3 Cash & Kill

Gegen elf hatten sie die Flasche Veuve geleert und zogen los, in einen der neuen Neonschuppen am oberen Ende des Ku’damms. Dort dröhnte die Musik nicht so laut, wie sie es in so einem Laden vor einem Jahrzehnt noch getan hätte, dafür leuchteten die Lampen viel heller und die Leute strahlten viel glatter.

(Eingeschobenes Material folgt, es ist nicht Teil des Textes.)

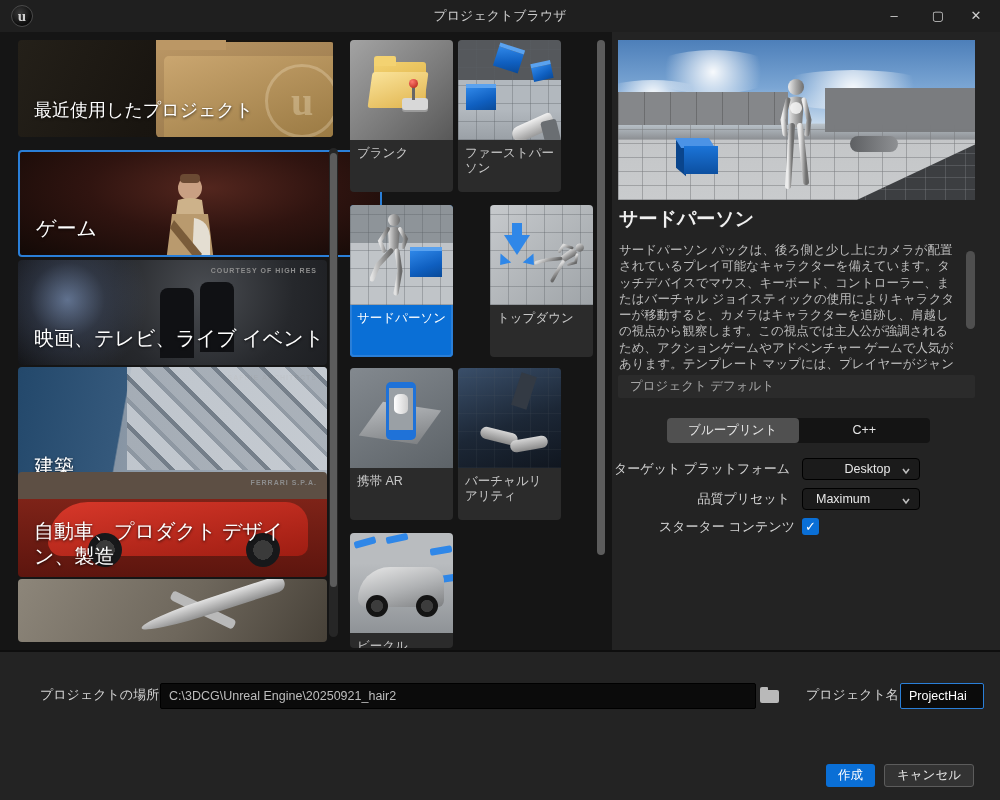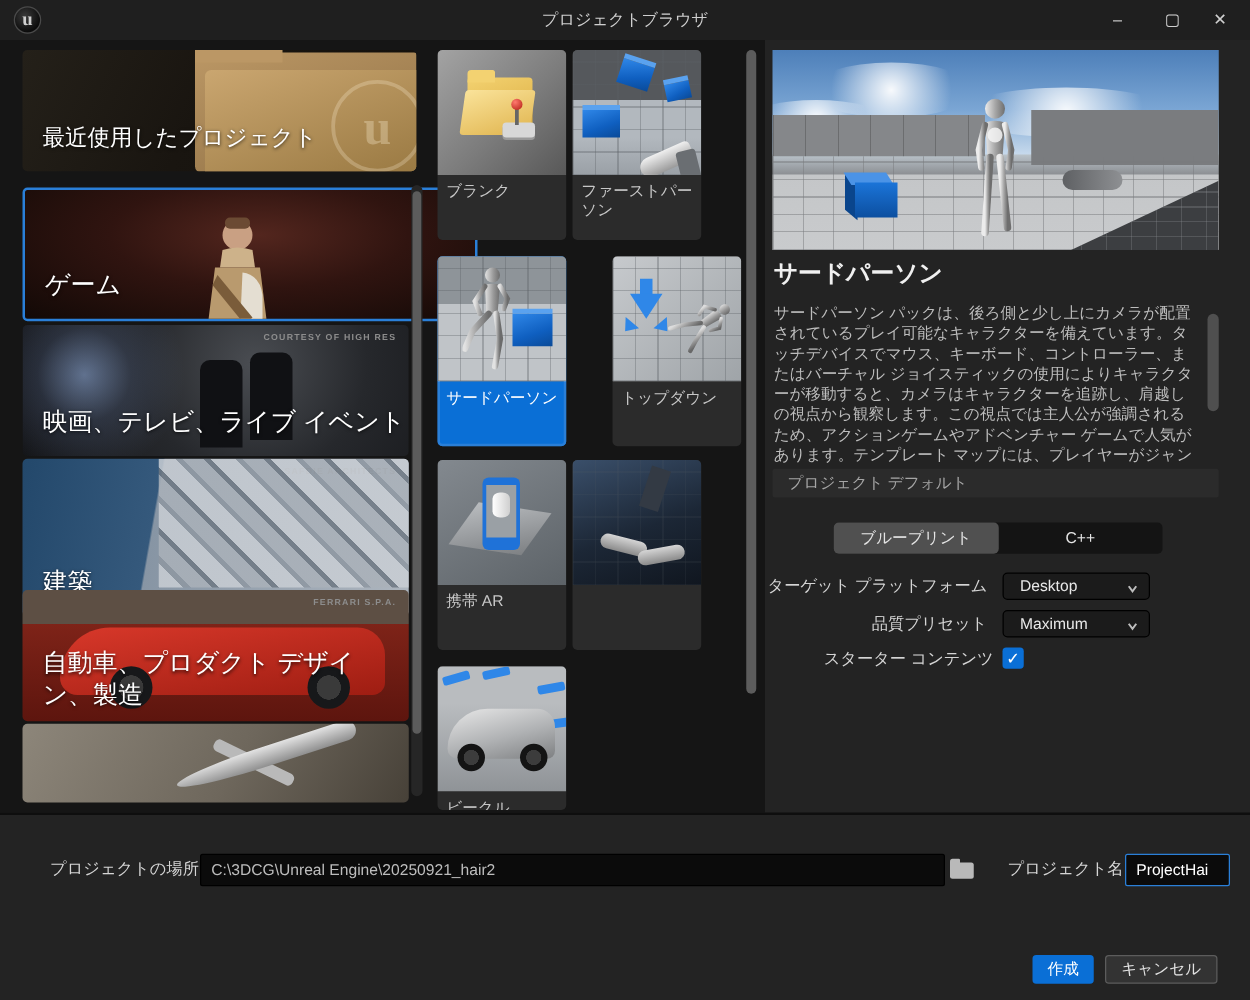"Desktop" div.dropdown { text-align: none -> center }
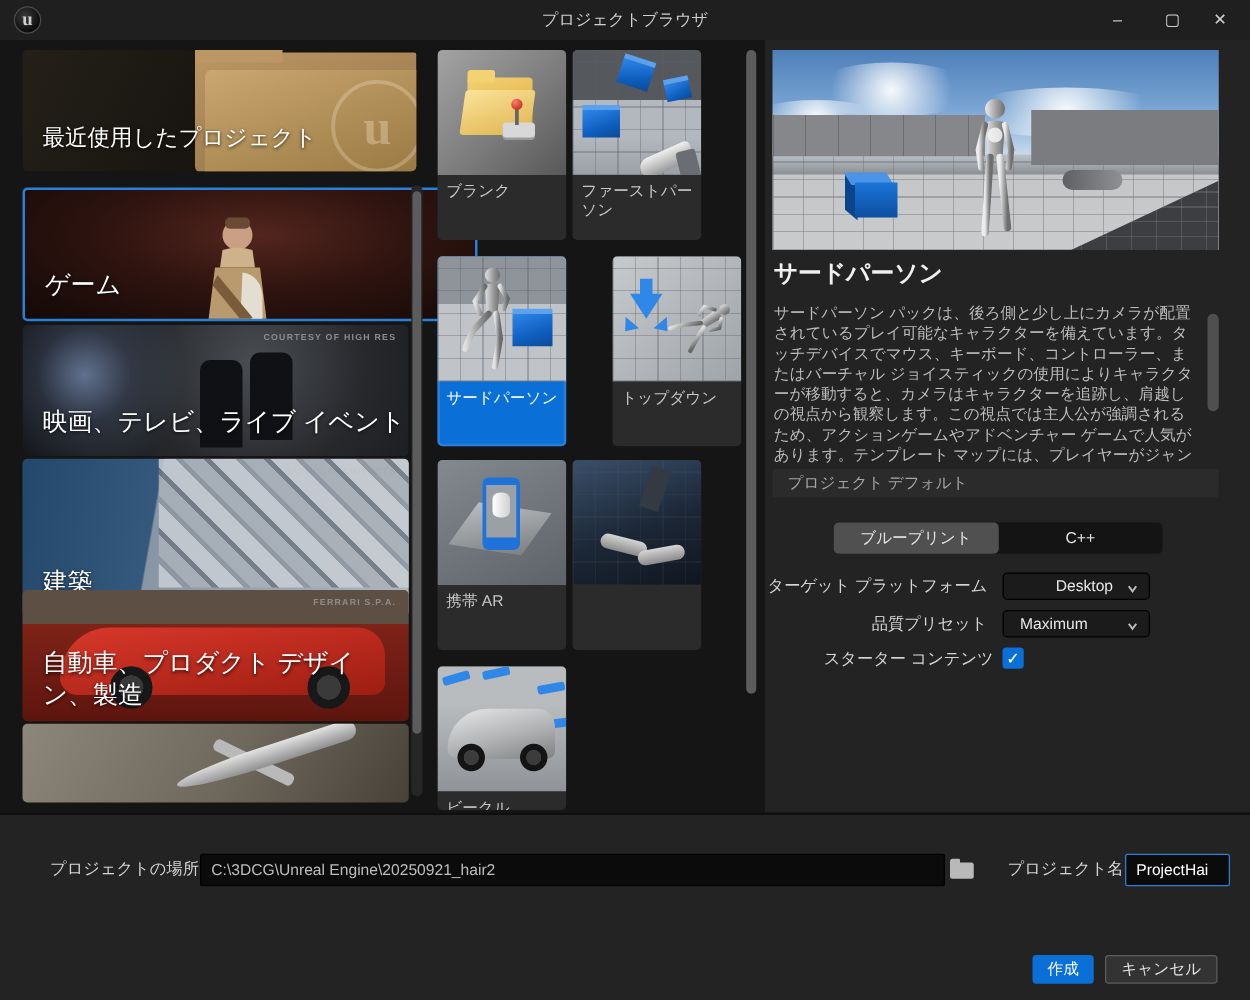"バーチャルリアリティ" div.tlabel { html: none -> <div>バーチャルリアリティ</div> }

Mann fühlte sich fehl am Platze, und auch Peter schien nicht gerade der Herr dieses Dschungels. Von dem Rausschmeißer am Eingang mal abgesehen, waren sie eindeutig Spitzenreiter in der Alters-Hitparade und mussten schnell feststellen, dass die Liebe der jungen Mädchen zu Vaterfiguren dramatisch nachgelassen hatte. Überhaupt hing die Szene, wie Mann fand, ziemlich trostlos in den Seilen. Ein Haufen braver Kids hockte einfach da und lauschte den Versprechungen von Leiden und Fühlen, die die Bässe der Lautsprecher in ihre Mägen hämmerten: „I love the night, I love the animal of danger and the ecstasy of life …“

„Pustekuchen“, ärgerte sich Peter, als von seinen Ekstasen keine etwas wissen wollte, und begann sein physisches Elend ideologisch zu kompensieren. Die neuesten Nachrichten aus der Hauptstadt kamen ihm da gerade recht.

„Irgendwer muss die Knete für die Jungs vonner Politik ja abdrücken, wa?“ sagte er mit der zynischen Freude des reichen Kapitalismuskritikers.

„Vielleicht nicht grad’ auf die krumme Tour …“, gab Mann zu bedenken.

„Ach, alles halb so schlimm!“ Peter machte eine wegwerfende Handbewegung. „Die Presselümmel stell’n sich mit ihr’n Enthüllungen an wie wir damals, als wir’n Charlie Marx entdeckten. Das Zeugs war hundert Jahre alt und furztrocken und steinhart, aber wir sind überall rumgerannt und haben’s als’s Frischeste vom Frischen verkündet, als wär’s uns grade gesteckt worden, von Erz-Engels persönlich.“

Er kippte seine rote Brühe und brüllte „Noch so’n Kirschsaft, Mutter“ in Richtung der schmächtigen Erstsemesterin, die in dem Laden bediente.